***** Information supplied
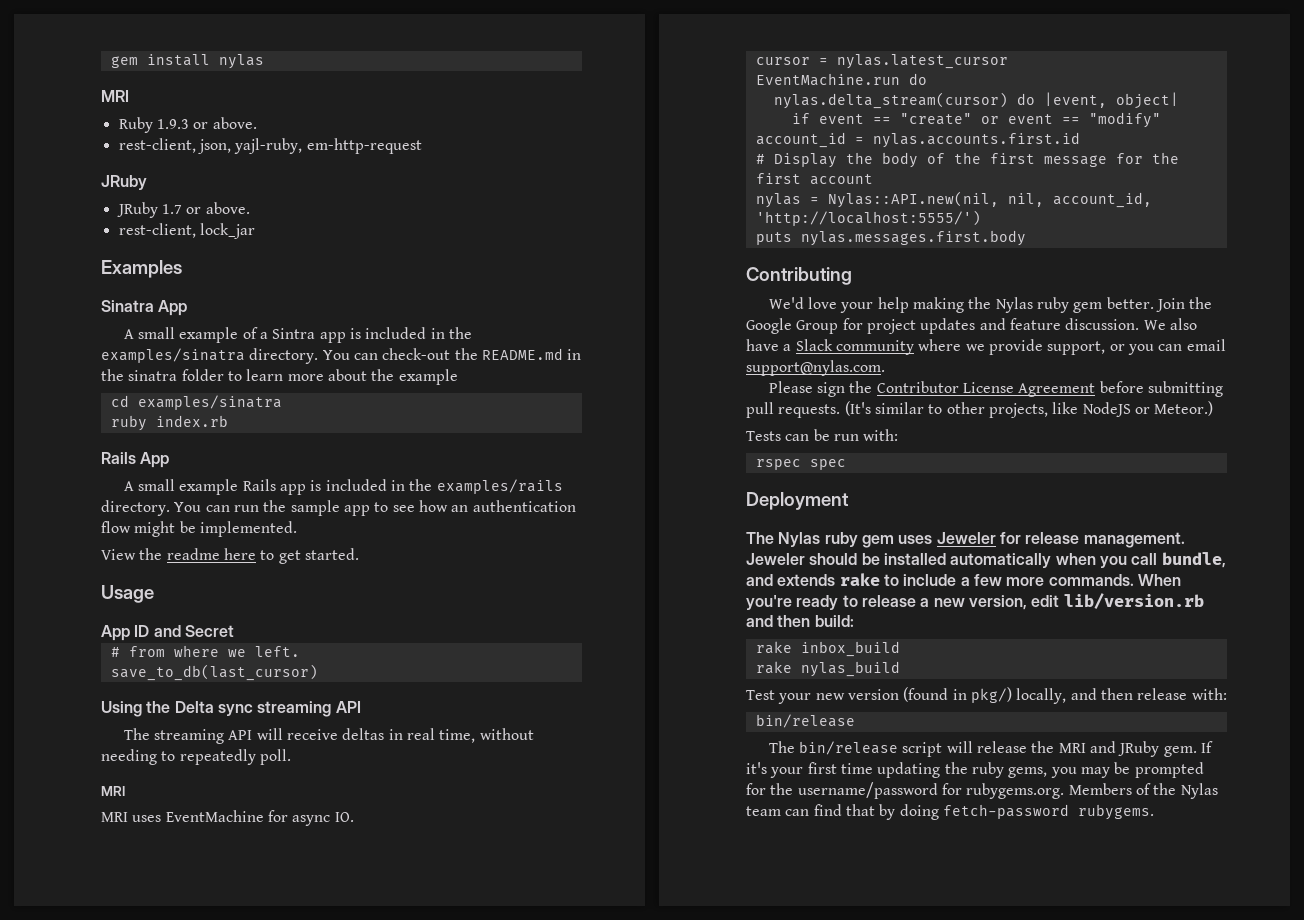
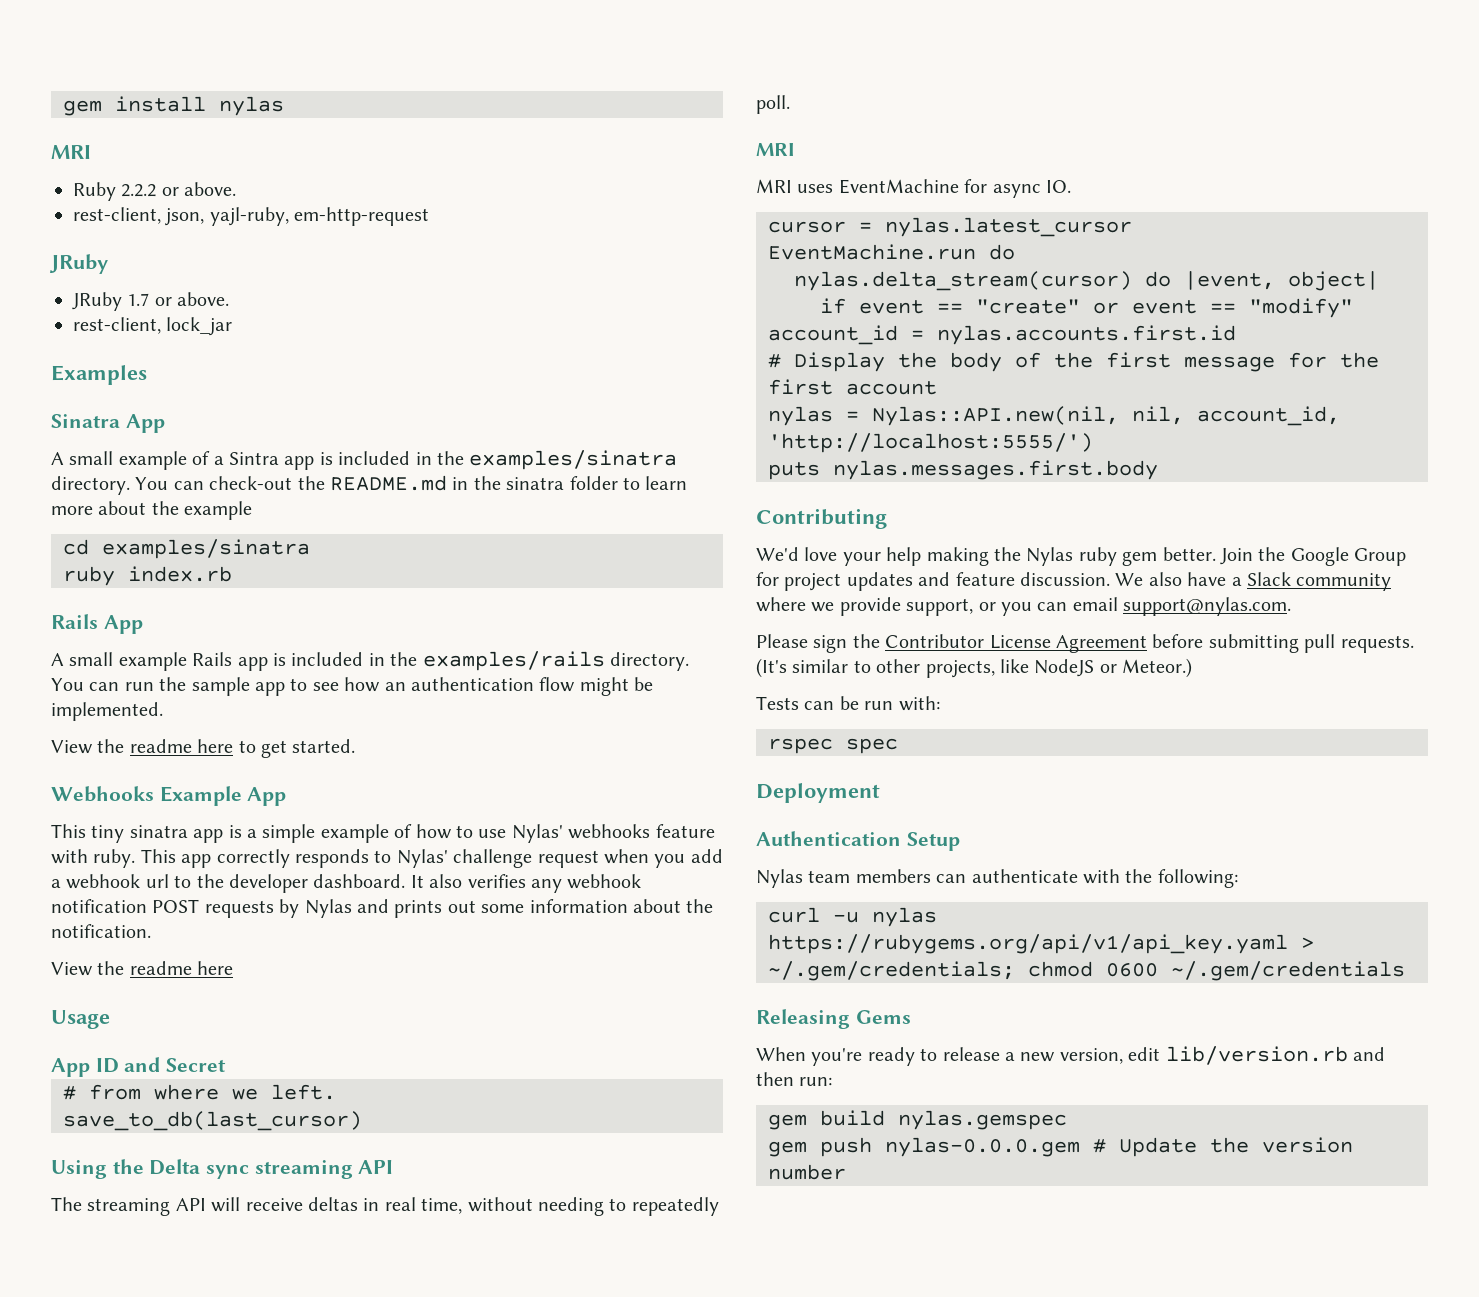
- Ruby 1.9.3 or above.
+ Ruby 2.2.2 or above.
+ Webhooks Example App
+ This tiny sinatra app is a simple example of how to use Nylas' webhooks feature with ruby. This app correctly responds to Nylas' challenge request when you add a webhook url to the developer dashboard. It also verifies any webhook notification POST requests by Nylas and prints out some information about the notification.
+ View the readme here
- The Nylas ruby gem uses Jeweler for release management. Jeweler should be installed automatically when you call bundle, and extends rake to include a few more commands. When you're ready to release a new version, edit lib/version.rb and then build:
- rake inbox_build
- rake nylas_build
- Test your new version (found in pkg/) locally, and then release with:
- bin/release
- The bin/release script will release the MRI and JRuby gem. If it's your first time updating the ruby gems, you may be prompted for the username/password for rubygems.org. Members of the Nylas team can find that by doing fetch-password rubygems.
+ Authentication Setup
+ Nylas team members can authenticate with the following:
+ curl -u nylas https://rubygems.org/api/v1/api_key.yaml > ~/.gem/credentials; chmod 0600 ~/.gem/credentials
+ Releasing Gems
+ When you're ready to release a new version, edit lib/version.rb and then run:
+ gem build nylas.gemspec
+ gem push nylas-0.0.0.gem # Update the version number

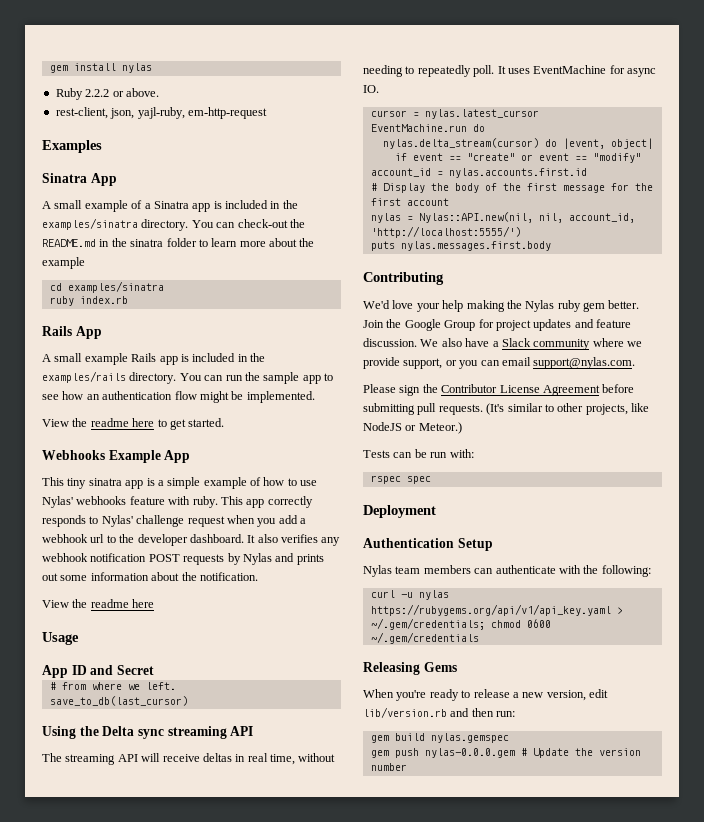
  gem install nylas
- MRI
  rest-client, json, yajl-ruby, em-http-request
- JRuby
- JRuby 1.7 or above.
- rest-client, lock_jar
- A small example of a Sintra app is included in the examples/sinatra directory.
+ A small example of a Sinatra app is included in the examples/sinatra directory.
- The streaming API will receive deltas in real time, without needing to repeatedly poll.
- MRI
- MRI uses EventMachine for async IO.
+ The streaming API will receive deltas in real time, without needing to repeatedly poll. It uses EventMachine for async IO.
**********
• What the task requires:
Please quote exactly the lines from the one containing "- The streaming" through the last line of the records above, both included, and nothing else.

• Solution:
- The streaming API will receive deltas in real time, without needing to repeatedly poll.
- MRI
- MRI uses EventMachine for async IO.
+ The streaming API will receive deltas in real time, without needing to repeatedly poll. It uses EventMachine for async IO.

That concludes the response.